Anyone expecting the subtitle with the word “Affair”to indicate some hot sex between an older woman (Blixen is 62 at the time of the drama) and the young poet and writer, Thorkild Bjørnvig (he is 29), will not find any such thing depicted. What we see is largely Blixen attempting to control her friend with her emotional aggression that borders on increasing desperation.

Frustrated by writer’s block after initial success, Bjørnvig welcomes an invitation by Blixen to live in her Denmark home and work there, which means being apart from his wife and child. Conrad Ardelius gives an earnest performance in the role, framed by his narration about the experience. The writer doesn’t know what he is in for with his benefactor.

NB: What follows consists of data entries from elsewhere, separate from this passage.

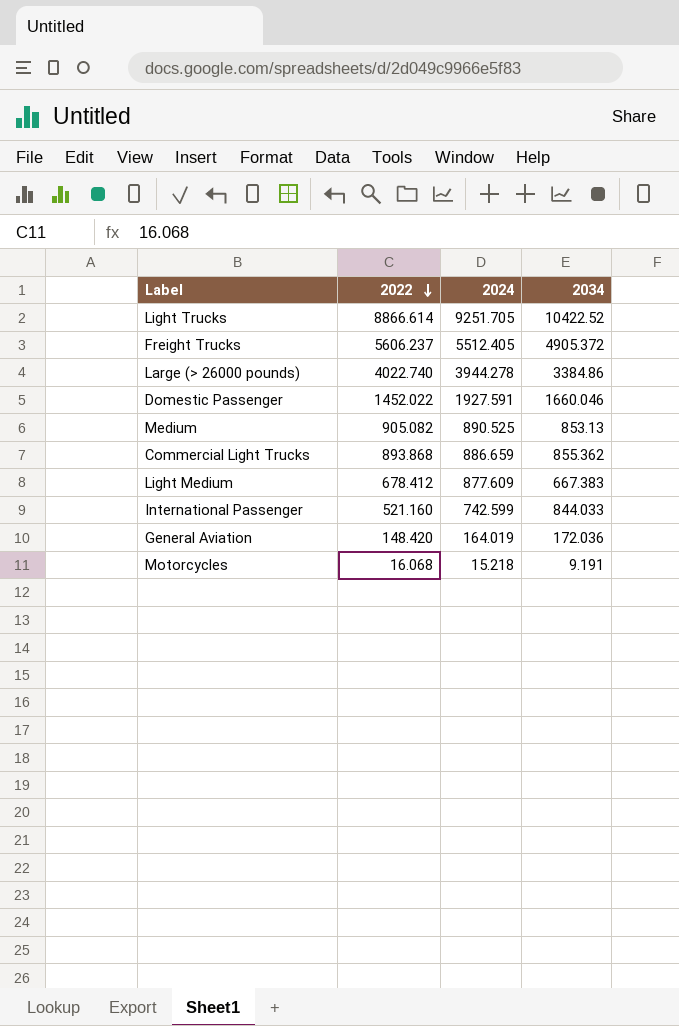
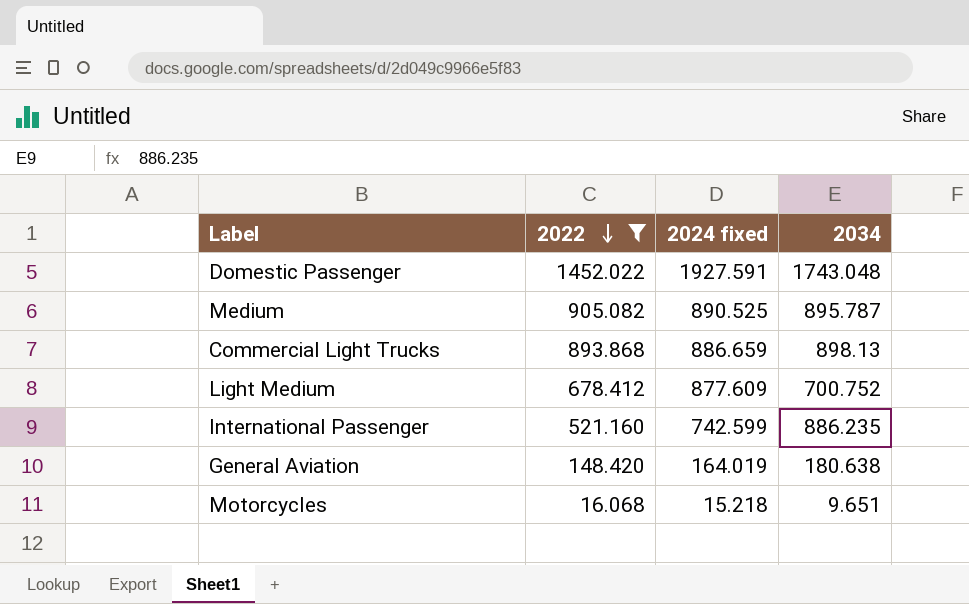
filter: none -> 2022 <= 1452.022
column name: 2024 -> 2024 fixed
Domestic Passenger | 2034: 1660.046 -> 1743.048
Medium | 2034: 853.13 -> 895.787
Commercial Light Trucks | 2034: 855.362 -> 898.13
Light Medium | 2034: 667.383 -> 700.752
International Passenger | 2034: 844.033 -> 886.235
General Aviation | 2034: 172.036 -> 180.638
Motorcycles | 2034: 9.191 -> 9.651

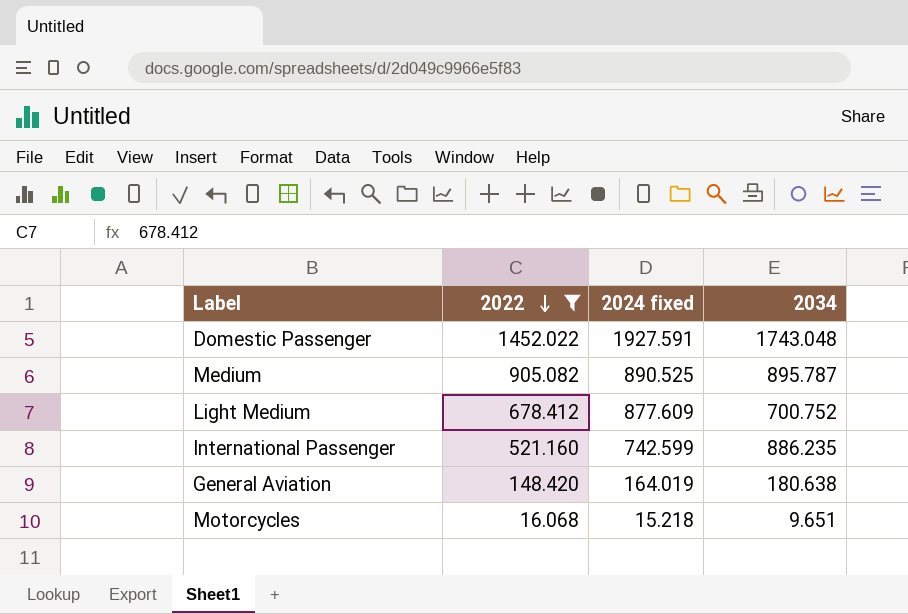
row Commercial Light Trucks: 893.868 | 886.659 | 898.13 -> none

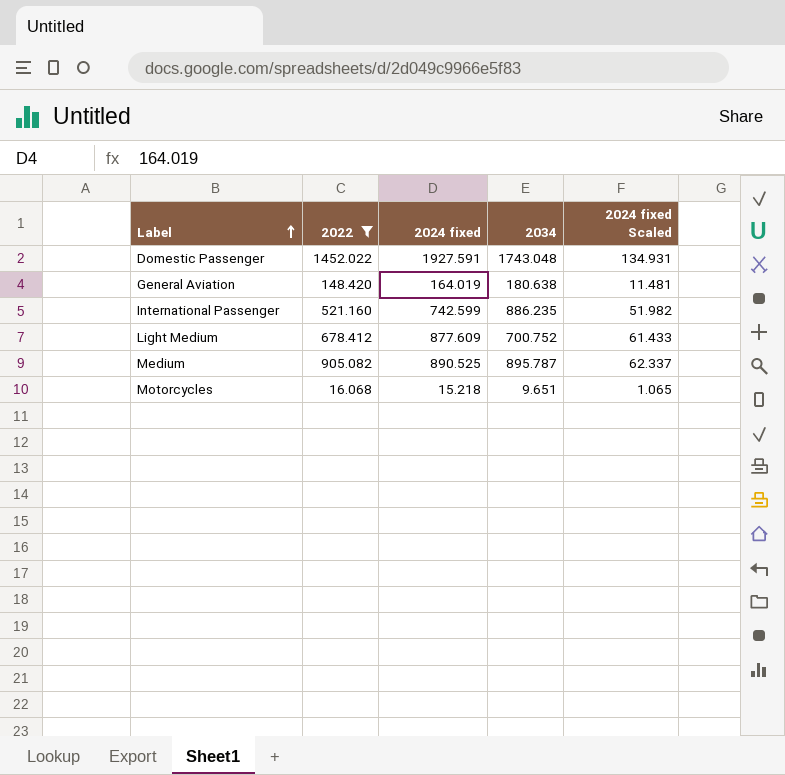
row order: 2022 descending -> Label ascending
column 2024 fixed Scaled | formula: none -> [2024 fixed] * 0.07

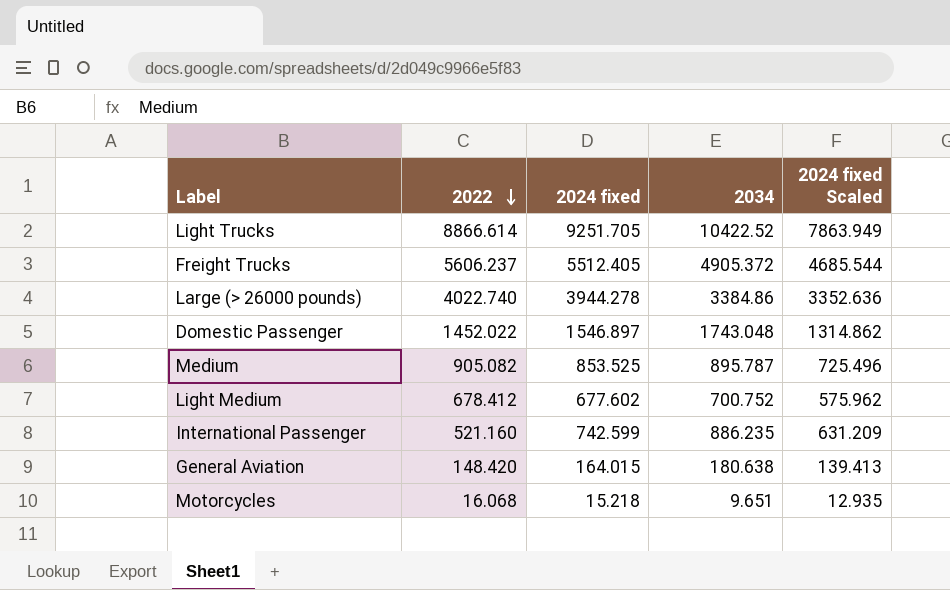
filter: 2022 <= 1452.022 -> none
row order: Label ascending -> 2022 descending
column 2024 fixed Scaled | formula: [2024 fixed] * 0.07 -> [2024 fixed] * 0.85
Domestic Passenger | 2024 fixed: 1927.591 -> 1546.897
Medium | 2024 fixed: 890.525 -> 853.525
Light Medium | 2024 fixed: 877.609 -> 677.602
General Aviation | 2024 fixed: 164.019 -> 164.015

Under the direction of Henning Hegland, Dee Pelletier gives a go-for-broke performance that dominates the stage. As Blixen, she comes across as an increasingly demanding harridan. On the one hand she urges her friend to line up mistresses, on the other it is clear that she would like to have him sexually, but she never makes a firm move. However, her behavior is such that any attractiveness she may have possessed is undermined by her obnoxious personality. In the course of their verbal intimacy, she confines in him a health secret, treatment for the venereal disease her former husband brought her.

Meanwhile, Bjørnvig becomes increasingly estranged from his wife. What sexual relationship that does exist in the play stems from the attraction between Bjørnvig and Benedicte, Blixen’s friend, seductively played by attractive Vanessa Johansson. Eventually the two meet in Germany and fall in love, the news of which infuriates Blixen and sends her into one of her periodic rages.

The play would gain from shortening (it is two hours plus an intermission), but the performances hold attention, especially that of Pelletier in what amounts to a showcase role for her. Audience members may wonder about what is true and what is fiction, and some may be inspired to do some research into that part of Blixen’s life. At the Clurman Theater, 410 West 42nd Street. Reviewed September 6, 2017.